There are still no visits, and only sporadic contact. Hubs and I still maintain that separate phone line for Princess so it can never be said that we don't allow a connection between her and that part of her family. (They are her family, even if only by blood.) We don't speak of them at all. What would we say? We don't hate them or harbor any ill will. His refusal to participate in her upbringing has left us free to enjoy every bit of it. We get all the hugs, smiles, and AHA moments as she learns to navigate this life. We get to cheer her on as she wins. We get to comfort her as she learns to take her Ls. We get to watch proudly as she becomes herself instead of just our baby girl. We get to guide her! While none of that is all rainbows and butterflies (spoiler alert: the preteen years can absolutely BLOW), the rewards are still the same: immeasurable joy.

In our case, the blended family just means keeping an olive branch. Not necessarily extending it, but having it at the ready in case things ever reach a point where we can extend said branch without looking stupid or bringing undue pain to our first girl! Our only concern is making sure she is balanced, supported, and loved properly, not just as it is convenient...which is the same thing we do for our other two littles. We are only here for what provides the greatest benefit to them, and perpetuating discord and unrest doesn't factor.

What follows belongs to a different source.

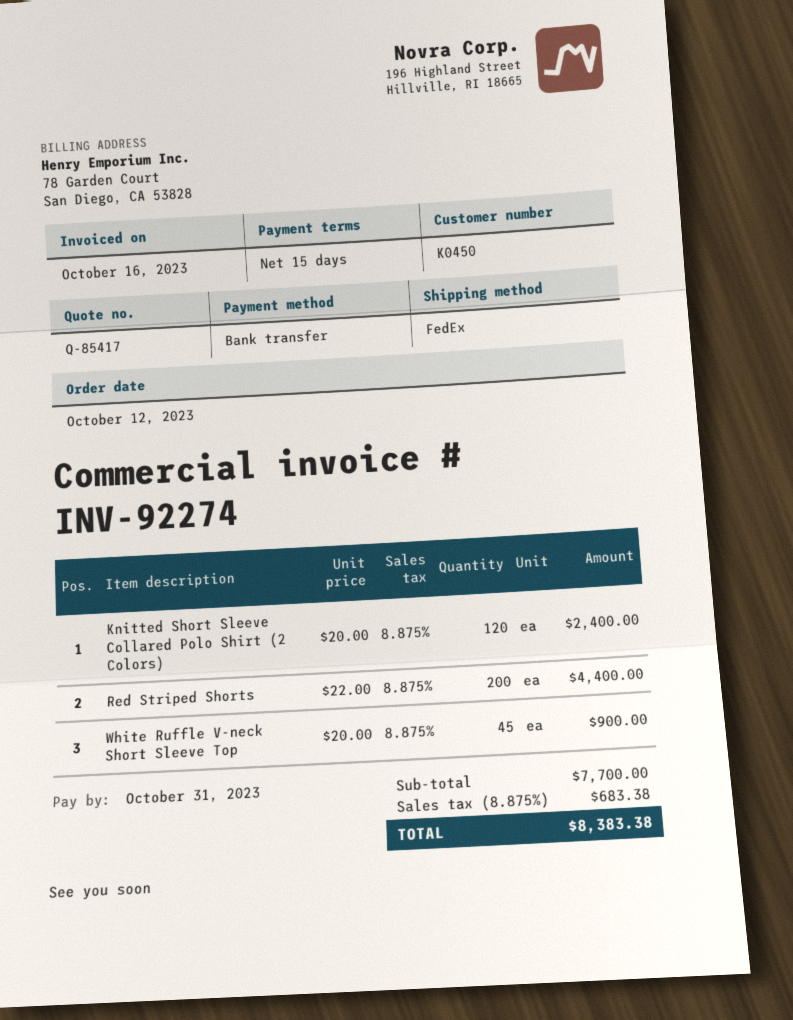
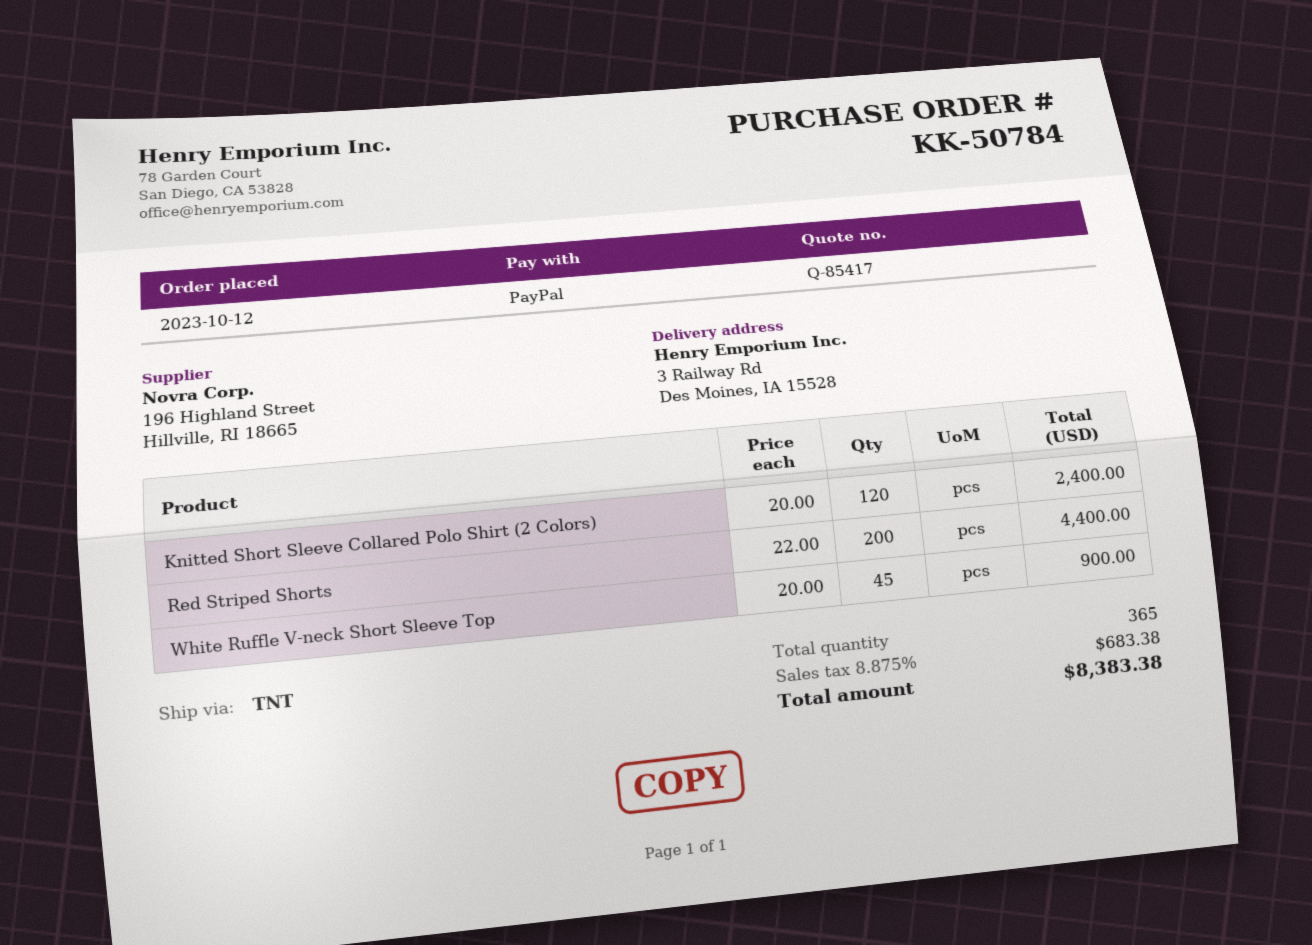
payment method: bank transfer -> PayPal
shipping method: FedEx -> TNT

She is definitely kept. Not kept away from them, or denied a meaningful connection, but decidedly away from the typical daddy issues. We won't let her feel like she has to beg for a relationship with them. We won't ever let her think any of his refusal to be her father, is her fault.

We also don't shield the truth. We just make sure she receives it in manageable bits.

That's what parenting is--PREPARING FOR the world but PROTECTING FROM the bullshit.